▶ _Your objective_: Give every entry again precisely as it appears.

Version difference data:
Start of Block

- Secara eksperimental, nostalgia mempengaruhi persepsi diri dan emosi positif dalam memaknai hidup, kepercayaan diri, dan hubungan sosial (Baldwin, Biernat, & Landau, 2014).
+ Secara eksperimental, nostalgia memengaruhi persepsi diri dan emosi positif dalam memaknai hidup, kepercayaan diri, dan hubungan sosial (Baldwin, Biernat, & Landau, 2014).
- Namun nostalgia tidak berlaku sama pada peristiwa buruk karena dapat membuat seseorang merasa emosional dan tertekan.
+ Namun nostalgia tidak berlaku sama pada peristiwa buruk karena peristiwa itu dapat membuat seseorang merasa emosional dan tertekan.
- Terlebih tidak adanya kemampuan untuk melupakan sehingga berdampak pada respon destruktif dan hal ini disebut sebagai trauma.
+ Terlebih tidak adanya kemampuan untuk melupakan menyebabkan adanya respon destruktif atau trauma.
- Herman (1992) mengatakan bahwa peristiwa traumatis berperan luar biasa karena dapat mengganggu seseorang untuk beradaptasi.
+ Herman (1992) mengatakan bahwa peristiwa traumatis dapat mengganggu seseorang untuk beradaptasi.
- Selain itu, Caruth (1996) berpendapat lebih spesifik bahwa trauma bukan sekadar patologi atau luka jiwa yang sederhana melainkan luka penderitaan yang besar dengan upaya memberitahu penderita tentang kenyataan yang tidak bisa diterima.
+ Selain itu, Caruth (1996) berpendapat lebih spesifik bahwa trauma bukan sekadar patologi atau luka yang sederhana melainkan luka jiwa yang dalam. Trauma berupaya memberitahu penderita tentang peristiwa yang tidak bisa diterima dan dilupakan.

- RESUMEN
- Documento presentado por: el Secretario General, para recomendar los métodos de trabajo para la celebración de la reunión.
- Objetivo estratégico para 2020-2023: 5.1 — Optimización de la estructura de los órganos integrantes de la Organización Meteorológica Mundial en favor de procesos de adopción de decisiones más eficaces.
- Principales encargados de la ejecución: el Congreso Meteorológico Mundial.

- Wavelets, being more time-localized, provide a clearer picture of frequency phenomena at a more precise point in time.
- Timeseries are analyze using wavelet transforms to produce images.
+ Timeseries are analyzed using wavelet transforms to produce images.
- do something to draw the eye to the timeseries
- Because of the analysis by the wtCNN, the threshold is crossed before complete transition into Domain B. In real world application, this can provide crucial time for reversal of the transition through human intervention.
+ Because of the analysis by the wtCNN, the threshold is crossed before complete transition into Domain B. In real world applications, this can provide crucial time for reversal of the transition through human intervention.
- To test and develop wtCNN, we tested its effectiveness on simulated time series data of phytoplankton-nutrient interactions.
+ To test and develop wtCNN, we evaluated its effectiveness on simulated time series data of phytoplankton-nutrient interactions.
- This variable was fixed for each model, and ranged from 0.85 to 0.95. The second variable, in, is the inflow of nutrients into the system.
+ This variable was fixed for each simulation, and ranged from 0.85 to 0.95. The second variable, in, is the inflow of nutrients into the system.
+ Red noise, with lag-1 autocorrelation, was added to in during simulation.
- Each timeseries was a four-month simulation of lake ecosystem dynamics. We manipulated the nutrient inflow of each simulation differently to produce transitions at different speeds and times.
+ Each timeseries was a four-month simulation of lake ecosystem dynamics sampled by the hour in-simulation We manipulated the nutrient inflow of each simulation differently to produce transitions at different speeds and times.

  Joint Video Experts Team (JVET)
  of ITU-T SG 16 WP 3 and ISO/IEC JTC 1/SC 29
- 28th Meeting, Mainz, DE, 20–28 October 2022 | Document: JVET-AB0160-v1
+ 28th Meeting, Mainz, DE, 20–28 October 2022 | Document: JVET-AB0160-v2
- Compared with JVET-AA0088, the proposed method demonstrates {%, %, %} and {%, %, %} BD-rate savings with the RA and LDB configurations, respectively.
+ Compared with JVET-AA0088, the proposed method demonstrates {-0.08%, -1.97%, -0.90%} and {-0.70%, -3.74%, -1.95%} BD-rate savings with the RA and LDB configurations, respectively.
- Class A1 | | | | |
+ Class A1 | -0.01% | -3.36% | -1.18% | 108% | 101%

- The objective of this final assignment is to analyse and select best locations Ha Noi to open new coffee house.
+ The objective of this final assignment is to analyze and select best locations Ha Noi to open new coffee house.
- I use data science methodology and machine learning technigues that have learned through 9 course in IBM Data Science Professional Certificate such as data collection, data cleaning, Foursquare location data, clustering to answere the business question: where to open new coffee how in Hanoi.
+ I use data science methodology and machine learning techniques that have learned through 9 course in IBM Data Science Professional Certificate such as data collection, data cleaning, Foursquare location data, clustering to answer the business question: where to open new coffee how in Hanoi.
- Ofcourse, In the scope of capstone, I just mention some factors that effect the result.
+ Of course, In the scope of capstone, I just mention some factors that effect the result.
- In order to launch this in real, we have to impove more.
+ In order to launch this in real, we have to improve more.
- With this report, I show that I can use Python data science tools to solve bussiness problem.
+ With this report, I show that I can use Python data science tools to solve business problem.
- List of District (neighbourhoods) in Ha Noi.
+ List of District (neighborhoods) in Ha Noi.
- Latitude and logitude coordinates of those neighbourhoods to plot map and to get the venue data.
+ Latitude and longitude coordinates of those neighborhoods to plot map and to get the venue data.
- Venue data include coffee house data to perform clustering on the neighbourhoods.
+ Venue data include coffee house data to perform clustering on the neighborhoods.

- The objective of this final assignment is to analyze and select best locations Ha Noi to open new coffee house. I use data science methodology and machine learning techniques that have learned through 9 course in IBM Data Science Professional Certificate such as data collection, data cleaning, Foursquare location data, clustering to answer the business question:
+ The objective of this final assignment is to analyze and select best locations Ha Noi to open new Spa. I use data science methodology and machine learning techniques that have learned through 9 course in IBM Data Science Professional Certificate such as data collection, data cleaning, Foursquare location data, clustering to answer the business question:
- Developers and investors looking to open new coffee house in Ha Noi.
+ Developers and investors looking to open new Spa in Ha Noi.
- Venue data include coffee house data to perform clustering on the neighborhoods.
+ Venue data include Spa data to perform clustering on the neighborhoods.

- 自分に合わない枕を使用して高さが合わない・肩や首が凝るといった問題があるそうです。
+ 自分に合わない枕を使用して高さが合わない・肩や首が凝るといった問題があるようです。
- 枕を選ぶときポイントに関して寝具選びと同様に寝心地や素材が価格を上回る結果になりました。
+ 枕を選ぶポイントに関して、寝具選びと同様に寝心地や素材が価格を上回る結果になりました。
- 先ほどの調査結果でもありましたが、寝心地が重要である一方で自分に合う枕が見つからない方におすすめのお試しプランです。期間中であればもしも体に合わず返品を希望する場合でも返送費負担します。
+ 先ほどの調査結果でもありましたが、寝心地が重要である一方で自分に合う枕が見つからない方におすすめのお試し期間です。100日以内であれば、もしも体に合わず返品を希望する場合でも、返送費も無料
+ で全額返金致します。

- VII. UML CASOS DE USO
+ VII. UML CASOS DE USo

End of Block

▶ _Exercise output_:
- Secara eksperimental, nostalgia mempengaruhi persepsi diri dan emosi positif dalam memaknai hidup, kepercayaan diri, dan hubungan sosial (Baldwin, Biernat, & Landau, 2014).
+ Secara eksperimental, nostalgia memengaruhi persepsi diri dan emosi positif dalam memaknai hidup, kepercayaan diri, dan hubungan sosial (Baldwin, Biernat, & Landau, 2014).
- Namun nostalgia tidak berlaku sama pada peristiwa buruk karena dapat membuat seseorang merasa emosional dan tertekan.
+ Namun nostalgia tidak berlaku sama pada peristiwa buruk karena peristiwa itu dapat membuat seseorang merasa emosional dan tertekan.
- Terlebih tidak adanya kemampuan untuk melupakan sehingga berdampak pada respon destruktif dan hal ini disebut sebagai trauma.
+ Terlebih tidak adanya kemampuan untuk melupakan menyebabkan adanya respon destruktif atau trauma.
- Herman (1992) mengatakan bahwa peristiwa traumatis berperan luar biasa karena dapat mengganggu seseorang untuk beradaptasi.
+ Herman (1992) mengatakan bahwa peristiwa traumatis dapat mengganggu seseorang untuk beradaptasi.
- Selain itu, Caruth (1996) berpendapat lebih spesifik bahwa trauma bukan sekadar patologi atau luka jiwa yang sederhana melainkan luka penderitaan yang besar dengan upaya memberitahu penderita tentang kenyataan yang tidak bisa diterima.
+ Selain itu, Caruth (1996) berpendapat lebih spesifik bahwa trauma bukan sekadar patologi atau luka yang sederhana melainkan luka jiwa yang dalam. Trauma berupaya memberitahu penderita tentang peristiwa yang tidak bisa diterima dan dilupakan.

- RESUMEN
- Documento presentado por: el Secretario General, para recomendar los métodos de trabajo para la celebración de la reunión.
- Objetivo estratégico para 2020-2023: 5.1 — Optimización de la estructura de los órganos integrantes de la Organización Meteorológica Mundial en favor de procesos de adopción de decisiones más eficaces.
- Principales encargados de la ejecución: el Congreso Meteorológico Mundial.

- Wavelets, being more time-localized, provide a clearer picture of frequency phenomena at a more precise point in time.
- Timeseries are analyze using wavelet transforms to produce images.
+ Timeseries are analyzed using wavelet transforms to produce images.
- do something to draw the eye to the timeseries
- Because of the analysis by the wtCNN, the threshold is crossed before complete transition into Domain B. In real world application, this can provide crucial time for reversal of the transition through human intervention.
+ Because of the analysis by the wtCNN, the threshold is crossed before complete transition into Domain B. In real world applications, this can provide crucial time for reversal of the transition through human intervention.
- To test and develop wtCNN, we tested its effectiveness on simulated time series data of phytoplankton-nutrient interactions.
+ To test and develop wtCNN, we evaluated its effectiveness on simulated time series data of phytoplankton-nutrient interactions.
- This variable was fixed for each model, and ranged from 0.85 to 0.95. The second variable, in, is the inflow of nutrients into the system.
+ This variable was fixed for each simulation, and ranged from 0.85 to 0.95. The second variable, in, is the inflow of nutrients into the system.
+ Red noise, with lag-1 autocorrelation, was added to in during simulation.
- Each timeseries was a four-month simulation of lake ecosystem dynamics. We manipulated the nutrient inflow of each simulation differently to produce transitions at different speeds and times.
+ Each timeseries was a four-month simulation of lake ecosystem dynamics sampled by the hour in-simulation We manipulated the nutrient inflow of each simulation differently to produce transitions at different speeds and times.

  Joint Video Experts Team (JVET)
  of ITU-T SG 16 WP 3 and ISO/IEC JTC 1/SC 29
- 28th Meeting, Mainz, DE, 20–28 October 2022 | Document: JVET-AB0160-v1
+ 28th Meeting, Mainz, DE, 20–28 October 2022 | Document: JVET-AB0160-v2
- Compared with JVET-AA0088, the proposed method demonstrates {%, %, %} and {%, %, %} BD-rate savings with the RA and LDB configurations, respectively.
+ Compared with JVET-AA0088, the proposed method demonstrates {-0.08%, -1.97%, -0.90%} and {-0.70%, -3.74%, -1.95%} BD-rate savings with the RA and LDB configurations, respectively.
- Class A1 | | | | |
+ Class A1 | -0.01% | -3.36% | -1.18% | 108% | 101%

- The objective of this final assignment is to analyse and select best locations Ha Noi to open new coffee house.
+ The objective of this final assignment is to analyze and select best locations Ha Noi to open new coffee house.
- I use data science methodology and machine learning technigues that have learned through 9 course in IBM Data Science Professional Certificate such as data collection, data cleaning, Foursquare location data, clustering to answere the business question: where to open new coffee how in Hanoi.
+ I use data science methodology and machine learning techniques that have learned through 9 course in IBM Data Science Professional Certificate such as data collection, data cleaning, Foursquare location data, clustering to answer the business question: where to open new coffee how in Hanoi.
- Ofcourse, In the scope of capstone, I just mention some factors that effect the result.
+ Of course, In the scope of capstone, I just mention some factors that effect the result.
- In order to launch this in real, we have to impove more.
+ In order to launch this in real, we have to improve more.
- With this report, I show that I can use Python data science tools to solve bussiness problem.
+ With this report, I show that I can use Python data science tools to solve business problem.
- List of District (neighbourhoods) in Ha Noi.
+ List of District (neighborhoods) in Ha Noi.
- Latitude and logitude coordinates of those neighbourhoods to plot map and to get the venue data.
+ Latitude and longitude coordinates of those neighborhoods to plot map and to get the venue data.
- Venue data include coffee house data to perform clustering on the neighbourhoods.
+ Venue data include coffee house data to perform clustering on the neighborhoods.

- The objective of this final assignment is to analyze and select best locations Ha Noi to open new coffee house. I use data science methodology and machine learning techniques that have learned through 9 course in IBM Data Science Professional Certificate such as data collection, data cleaning, Foursquare location data, clustering to answer the business question:
+ The objective of this final assignment is to analyze and select best locations Ha Noi to open new Spa. I use data science methodology and machine learning techniques that have learned through 9 course in IBM Data Science Professional Certificate such as data collection, data cleaning, Foursquare location data, clustering to answer the business question:
- Developers and investors looking to open new coffee house in Ha Noi.
+ Developers and investors looking to open new Spa in Ha Noi.
- Venue data include coffee house data to perform clustering on the neighborhoods.
+ Venue data include Spa data to perform clustering on the neighborhoods.

- 自分に合わない枕を使用して高さが合わない・肩や首が凝るといった問題があるそうです。
+ 自分に合わない枕を使用して高さが合わない・肩や首が凝るといった問題があるようです。
- 枕を選ぶときポイントに関して寝具選びと同様に寝心地や素材が価格を上回る結果になりました。
+ 枕を選ぶポイントに関して、寝具選びと同様に寝心地や素材が価格を上回る結果になりました。
- 先ほどの調査結果でもありましたが、寝心地が重要である一方で自分に合う枕が見つからない方におすすめのお試しプランです。期間中であればもしも体に合わず返品を希望する場合でも返送費負担します。
+ 先ほどの調査結果でもありましたが、寝心地が重要である一方で自分に合う枕が見つからない方におすすめのお試し期間です。100日以内であれば、もしも体に合わず返品を希望する場合でも、返送費も無料
+ で全額返金致します。

- VII. UML CASOS DE USO
+ VII. UML CASOS DE USo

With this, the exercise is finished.